## [BRIEF]
Aside from the pictures, the entries should be given again exactly.

- Opening Delimiter -

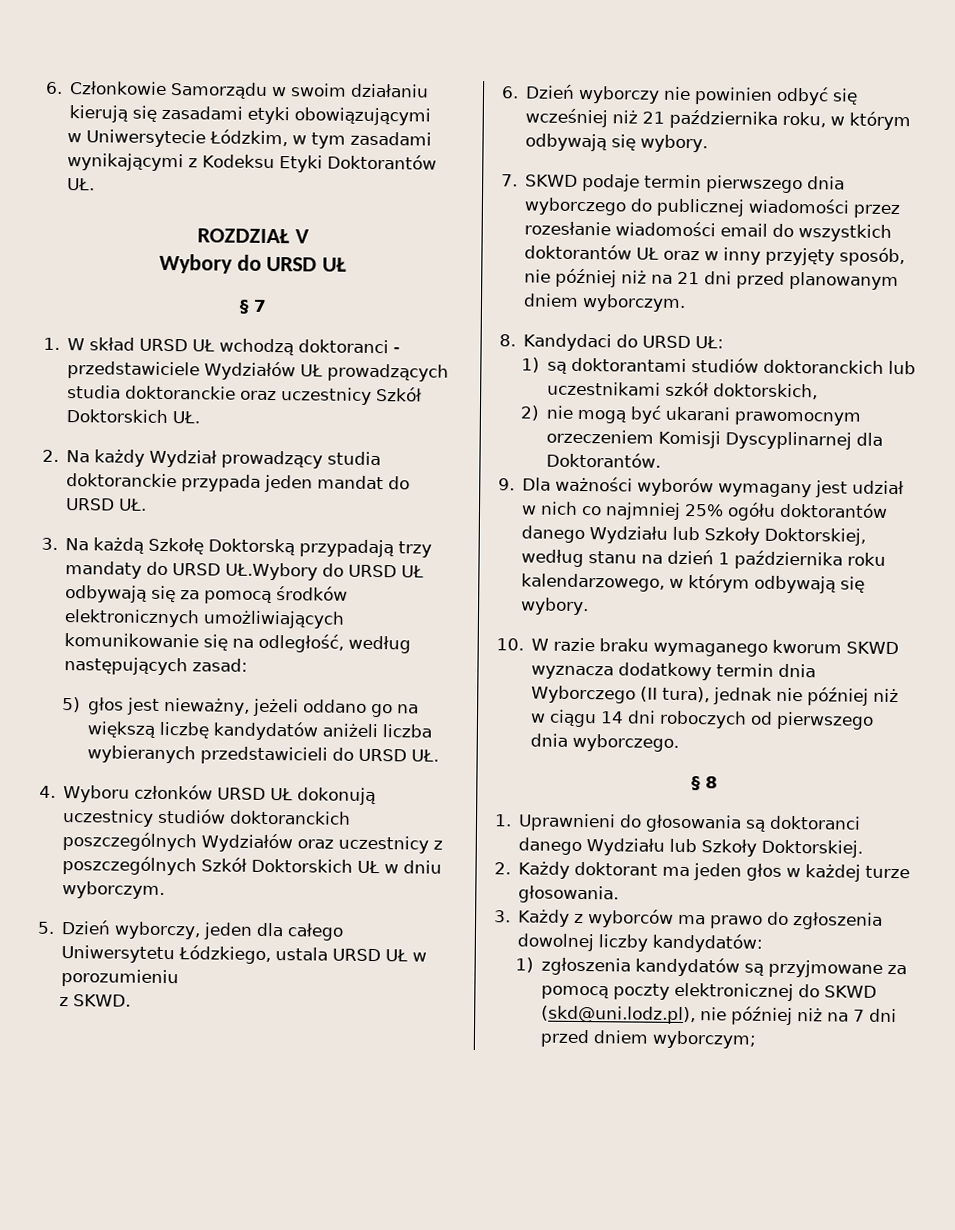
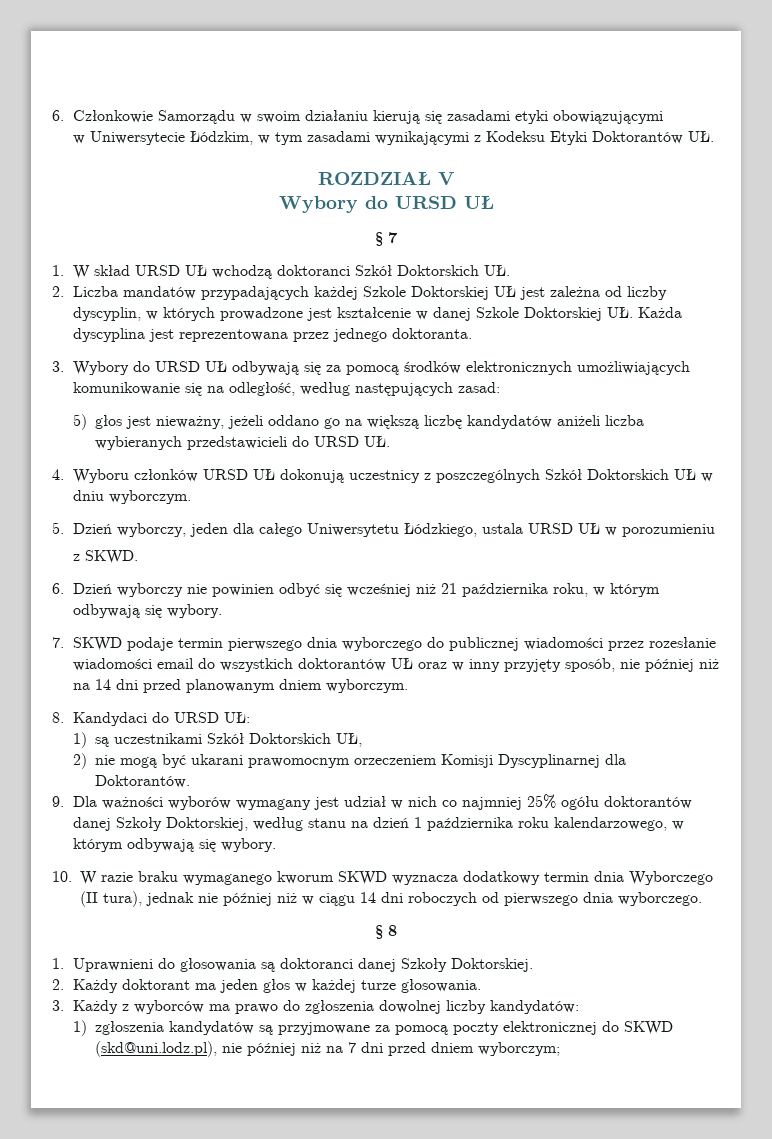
- 1. W skład URSD UŁ wchodzą doktoranci - przedstawiciele Wydziałów UŁ prowadzących studia doktoranckie oraz uczestnicy Szkół Doktorskich UŁ.
- 2. Na każdy Wydział prowadzący studia doktoranckie przypada jeden mandat do URSD UŁ.
- 3. Na każdą Szkołę Doktorską przypadają trzy mandaty do URSD UŁ.Wybory do URSD UŁ odbywają się za pomocą środków elektronicznych umożliwiających komunikowanie się na odległość, według następujących zasad:
+ 1. W skład URSD UŁ wchodzą doktoranci Szkół Doktorskich UŁ.
+ 2. Liczba mandatów przypadających każdej Szkole Doktorskiej UŁ jest zależna od liczby dyscyplin, w których prowadzone jest kształcenie w danej Szkole Doktorskiej UŁ. Każda dyscyplina jest reprezentowana przez jednego doktoranta.
+ 3. Wybory do URSD UŁ odbywają się za pomocą środków elektronicznych umożliwiających komunikowanie się na odległość, według następujących zasad:
- 4. Wyboru członków URSD UŁ dokonują uczestnicy studiów doktoranckich poszczególnych Wydziałów oraz uczestnicy z poszczególnych Szkół Doktorskich UŁ w dniu wyborczym.
+ 4. Wyboru członków URSD UŁ dokonują uczestnicy z poszczególnych Szkół Doktorskich UŁ w dniu wyborczym.
- 7. SKWD podaje termin pierwszego dnia wyborczego do publicznej wiadomości przez rozesłanie wiadomości email do wszystkich doktorantów UŁ oraz w inny przyjęty sposób, nie później niż na 21 dni przed planowanym dniem wyborczym.
+ 7. SKWD podaje termin pierwszego dnia wyborczego do publicznej wiadomości przez rozesłanie wiadomości email do wszystkich doktorantów UŁ oraz w inny przyjęty sposób, nie później niż na 14 dni przed planowanym dniem wyborczym.
- 1) są doktorantami studiów doktoranckich lub uczestnikami szkół doktorskich,
+ 1) są uczestnikami Szkół Doktorskich UŁ,
- 9. Dla ważności wyborów wymagany jest udział w nich co najmniej 25% ogółu doktorantów danego Wydziału lub Szkoły Doktorskiej, według stanu na dzień 1 października roku kalendarzowego, w którym odbywają się wybory.
+ 9. Dla ważności wyborów wymagany jest udział w nich co najmniej 25% ogółu doktorantów danej Szkoły Doktorskiej, według stanu na dzień 1 października roku kalendarzowego, w którym odbywają się wybory.
- 1. Uprawnieni do głosowania są doktoranci danego Wydziału lub Szkoły Doktorskiej.
+ 1. Uprawnieni do głosowania są doktoranci danej Szkoły Doktorskiej.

- Closing Delimiter -

## [WRITTEN RESPONSE]
- 1. W skład URSD UŁ wchodzą doktoranci - przedstawiciele Wydziałów UŁ prowadzących studia doktoranckie oraz uczestnicy Szkół Doktorskich UŁ.
- 2. Na każdy Wydział prowadzący studia doktoranckie przypada jeden mandat do URSD UŁ.
- 3. Na każdą Szkołę Doktorską przypadają trzy mandaty do URSD UŁ.Wybory do URSD UŁ odbywają się za pomocą środków elektronicznych umożliwiających komunikowanie się na odległość, według następujących zasad:
+ 1. W skład URSD UŁ wchodzą doktoranci Szkół Doktorskich UŁ.
+ 2. Liczba mandatów przypadających każdej Szkole Doktorskiej UŁ jest zależna od liczby dyscyplin, w których prowadzone jest kształcenie w danej Szkole Doktorskiej UŁ. Każda dyscyplina jest reprezentowana przez jednego doktoranta.
+ 3. Wybory do URSD UŁ odbywają się za pomocą środków elektronicznych umożliwiających komunikowanie się na odległość, według następujących zasad:
- 4. Wyboru członków URSD UŁ dokonują uczestnicy studiów doktoranckich poszczególnych Wydziałów oraz uczestnicy z poszczególnych Szkół Doktorskich UŁ w dniu wyborczym.
+ 4. Wyboru członków URSD UŁ dokonują uczestnicy z poszczególnych Szkół Doktorskich UŁ w dniu wyborczym.
- 7. SKWD podaje termin pierwszego dnia wyborczego do publicznej wiadomości przez rozesłanie wiadomości email do wszystkich doktorantów UŁ oraz w inny przyjęty sposób, nie później niż na 21 dni przed planowanym dniem wyborczym.
+ 7. SKWD podaje termin pierwszego dnia wyborczego do publicznej wiadomości przez rozesłanie wiadomości email do wszystkich doktorantów UŁ oraz w inny przyjęty sposób, nie później niż na 14 dni przed planowanym dniem wyborczym.
- 1) są doktorantami studiów doktoranckich lub uczestnikami szkół doktorskich,
+ 1) są uczestnikami Szkół Doktorskich UŁ,
- 9. Dla ważności wyborów wymagany jest udział w nich co najmniej 25% ogółu doktorantów danego Wydziału lub Szkoły Doktorskiej, według stanu na dzień 1 października roku kalendarzowego, w którym odbywają się wybory.
+ 9. Dla ważności wyborów wymagany jest udział w nich co najmniej 25% ogółu doktorantów danej Szkoły Doktorskiej, według stanu na dzień 1 października roku kalendarzowego, w którym odbywają się wybory.
- 1. Uprawnieni do głosowania są doktoranci danego Wydziału lub Szkoły Doktorskiej.
+ 1. Uprawnieni do głosowania są doktoranci danej Szkoły Doktorskiej.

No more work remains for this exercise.